Monday 2 August 2010

Morton Feldman quote

"At this first meeting I brought John a string quartet. He looked at it a long time and then said, "How did you make this?" I thought of my constant quarrels with Wolpe, and how just a week before, after showing a composition of mine to Milton Babbitt and answering his questions as intelligently as I could, he said to me, "Morton, I don’t understand a word you’re saying." And so, in a very weak voice I answered John, "I don’t know how I made it."

The response to this was startling. John jumped up and down, and with a kind of high monkey squeal, screeched, "Isn’t that marvelous. Isn’t that wonderful. It’s so beautiful, and he doesn’t know how he made it." Quite frankly, I sometimes wonder how my music would have turned out if John had not given me those early permissions to have confidence in my instincts."

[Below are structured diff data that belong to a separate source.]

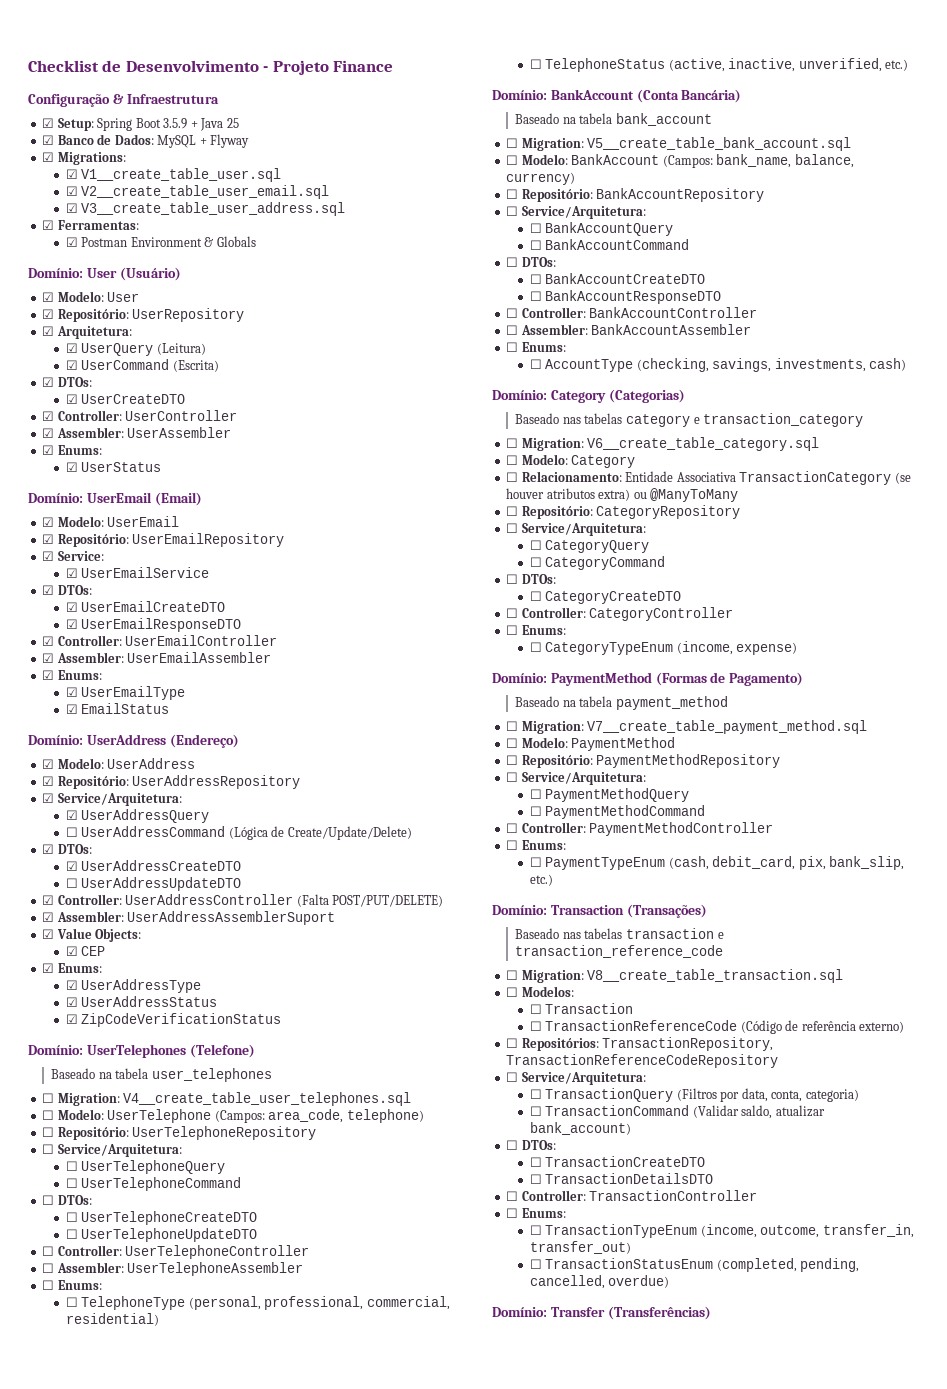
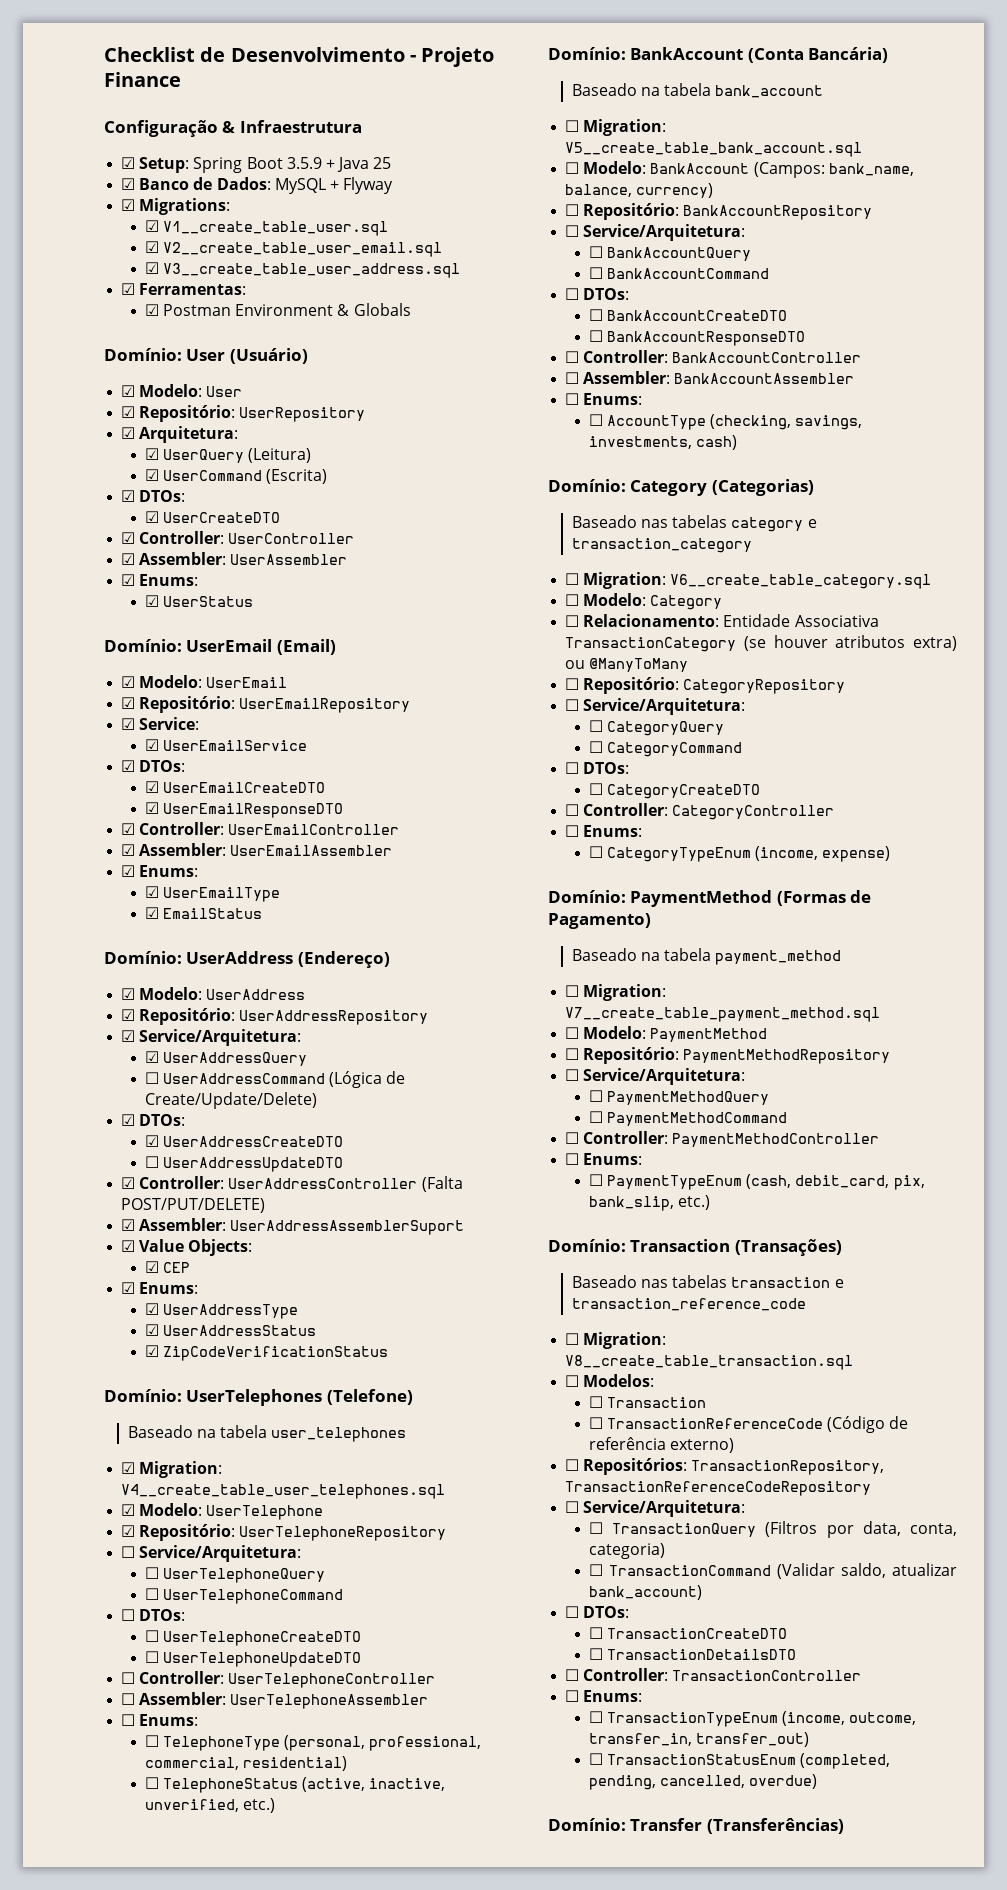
- ☐ Migration: V4__create_table_user_telephones.sql
+ ☑ Migration: V4__create_table_user_telephones.sql
- ☐ Modelo: UserTelephone (Campos: area_code, telephone)
- ☐ Repositório: UserTelephoneRepository
+ ☑ Modelo: UserTelephone
+ ☑ Repositório: UserTelephoneRepository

pg 4-5 Give My Regards to Eighth Street: Collected Writings of Morton Feldman edited by Bernard Harper Friedman Exact Change,U.S.; illustrated edition edition (9 Mar 2001)

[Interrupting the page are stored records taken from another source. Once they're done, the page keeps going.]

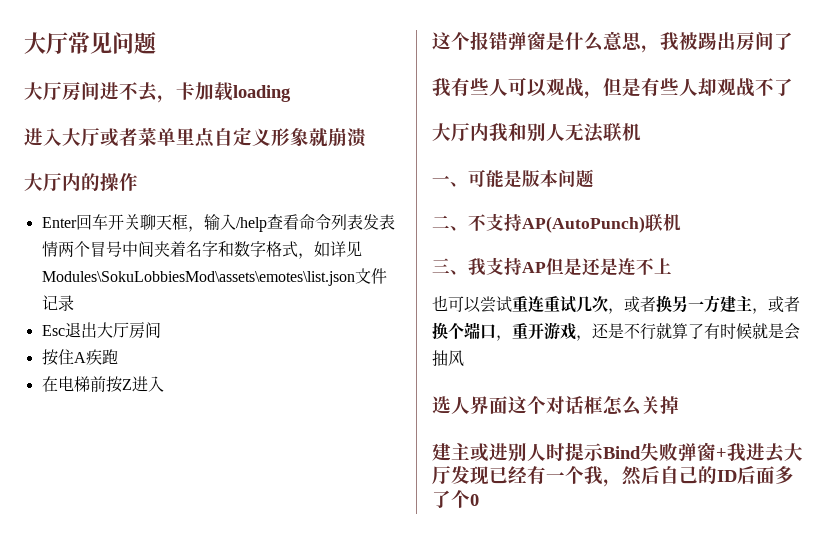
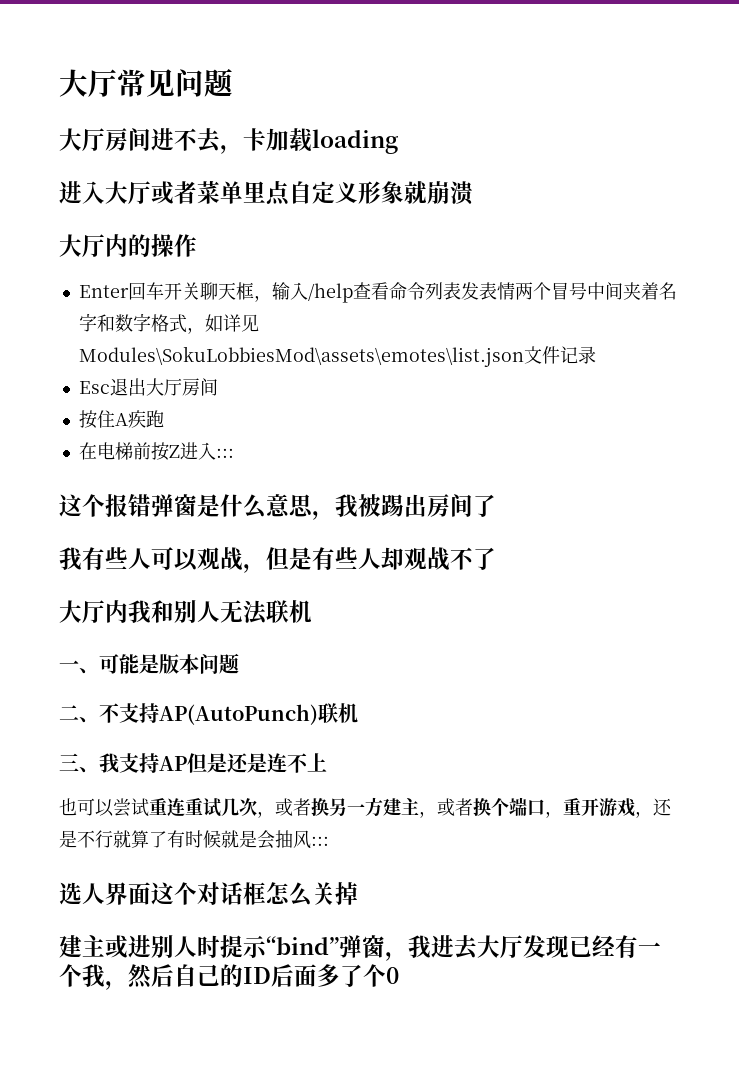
- 在电梯前按Z进入
+ 在电梯前按Z进入:::
- 也可以尝试重连重试几次，或者换另一方建主，或者换个端口，重开游戏，还是不行就算了有时候就是会抽风
+ 也可以尝试重连重试几次，或者换另一方建主，或者换个端口，重开游戏，还是不行就算了有时候就是会抽风:::
- 建主或进别人时提示Bind失败弹窗+我进去大厅发现已经有一个我，然后自己的ID后面多了个0
+ 建主或进别人时提示“bind”弹窗，我进去大厅发现已经有一个我，然后自己的ID后面多了个0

I'm used to people looking at me as if I am insane when I try to tell them about my ideas or when I am trying to express what I want to achieve. I am pretty sure that when I originally told the first person that I wanted to produce a sound/animation triptych that they had no better idea of what I was doing after I told them my ideas than they did before the conversation.

Could it be that I don't really know what I am doing or how I am going to do it? It's there in my head and cannot be communicated to anyone else in any way other than in its intended form.

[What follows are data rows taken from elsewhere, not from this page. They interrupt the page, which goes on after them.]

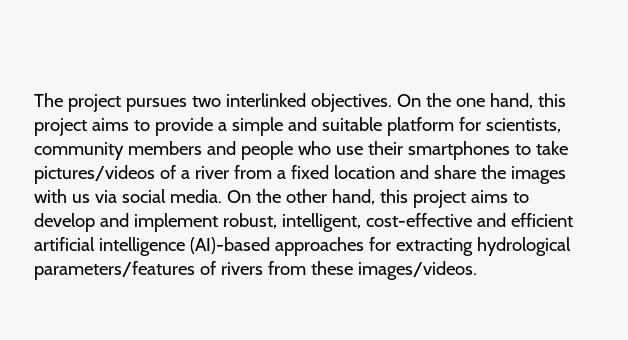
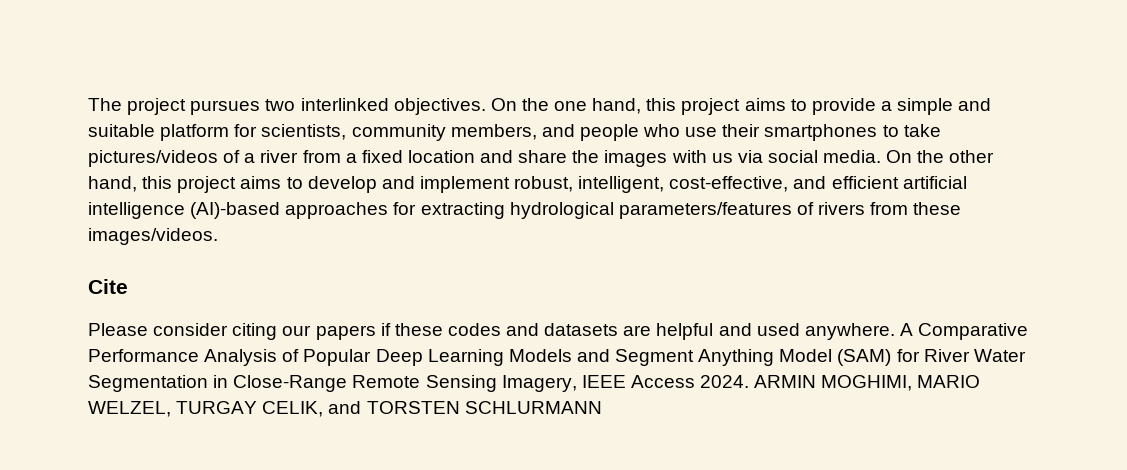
- On the one hand, this project aims to provide a simple and suitable platform for scientists, community members and people who use their smartphones to take pictures/videos of a river from a fixed location and share the images with us via social media.
+ On the one hand, this project aims to provide a simple and suitable platform for scientists, community members, and people who use their smartphones to take pictures/videos of a river from a fixed location and share the images with us via social media.
- On the other hand, this project aims to develop and implement robust, intelligent, cost-effective and efficient artificial intelligence (AI)-based approaches for extracting hydrological parameters/features of rivers from these images/videos.
+ On the other hand, this project aims to develop and implement robust, intelligent, cost-effective, and efficient artificial intelligence (AI)-based approaches for extracting hydrological parameters/features of rivers from these images/videos.
+ Cite
+ Please consider citing our papers if these codes and datasets are helpful and used anywhere. A Comparative Performance Analysis of Popular Deep Learning Models and Segment Anything Model (SAM) for River Water Segmentation in Close-Range Remote Sensing Imagery, IEEE Access 2024. ARMIN MOGHIMI, MARIO WELZEL, TURGAY CELIK, and TORSTEN SCHLURMANN

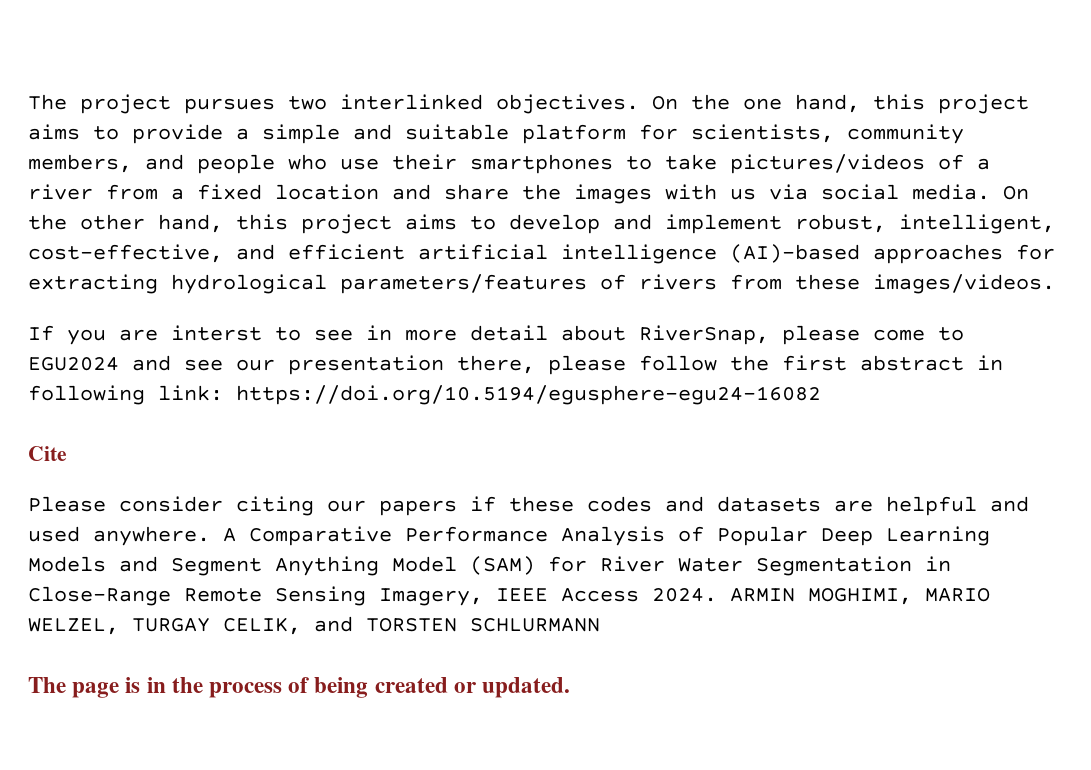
+ If you are interst to see in more detail about RiverSnap, please come to EGU2024 and see our presentation there, please follow the first abstract in following link: https://doi.org/10.5194/egusphere-egu24-16082
+ The page is in the process of being created or updated.

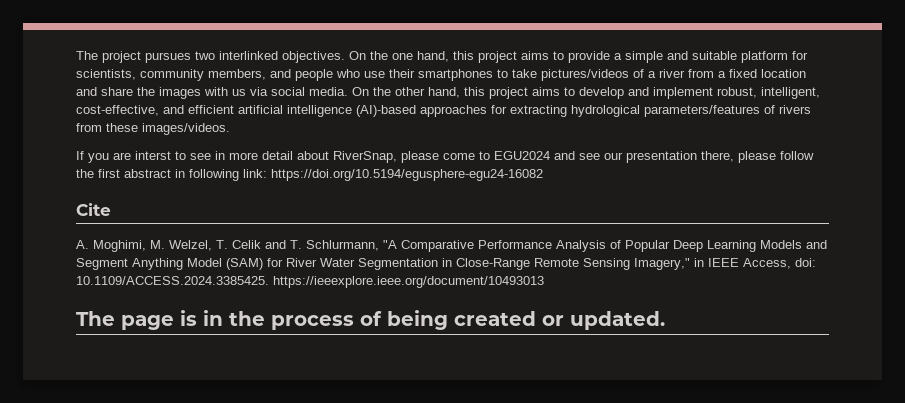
- Please consider citing our papers if these codes and datasets are helpful and used anywhere. A Comparative Performance Analysis of Popular Deep Learning Models and Segment Anything Model (SAM) for River Water Segmentation in Close-Range Remote Sensing Imagery, IEEE Access 2024. ARMIN MOGHIMI, MARIO WELZEL, TURGAY CELIK, and TORSTEN SCHLURMANN
+ A. Moghimi, M. Welzel, T. Celik and T. Schlurmann, "A Comparative Performance Analysis of Popular Deep Learning Models and Segment Anything Model (SAM) for River Water Segmentation in Close-Range Remote Sensing Imagery," in IEEE Access, doi: 10.1109/ACCESS.2024.3385425. https://ieeexplore.ieee.org/document/10493013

People who can just accept that something just 'is' are hard to come by or maybe the education system has made it hard to come by this kind of freedom. If I asked a student how they had made something and they replied that they didn't know their marks would probably suffer. It's hard to get out of this way of thinking. I guess there is a need to be an established artist with a proven track record before you can just admit that maybe you don't know how you have created something, that it just came out?

Sometimes when I look at my life drawing I can't remember drawing it, I just remember finishing, standing back and thinking "Where the hell did that come from?"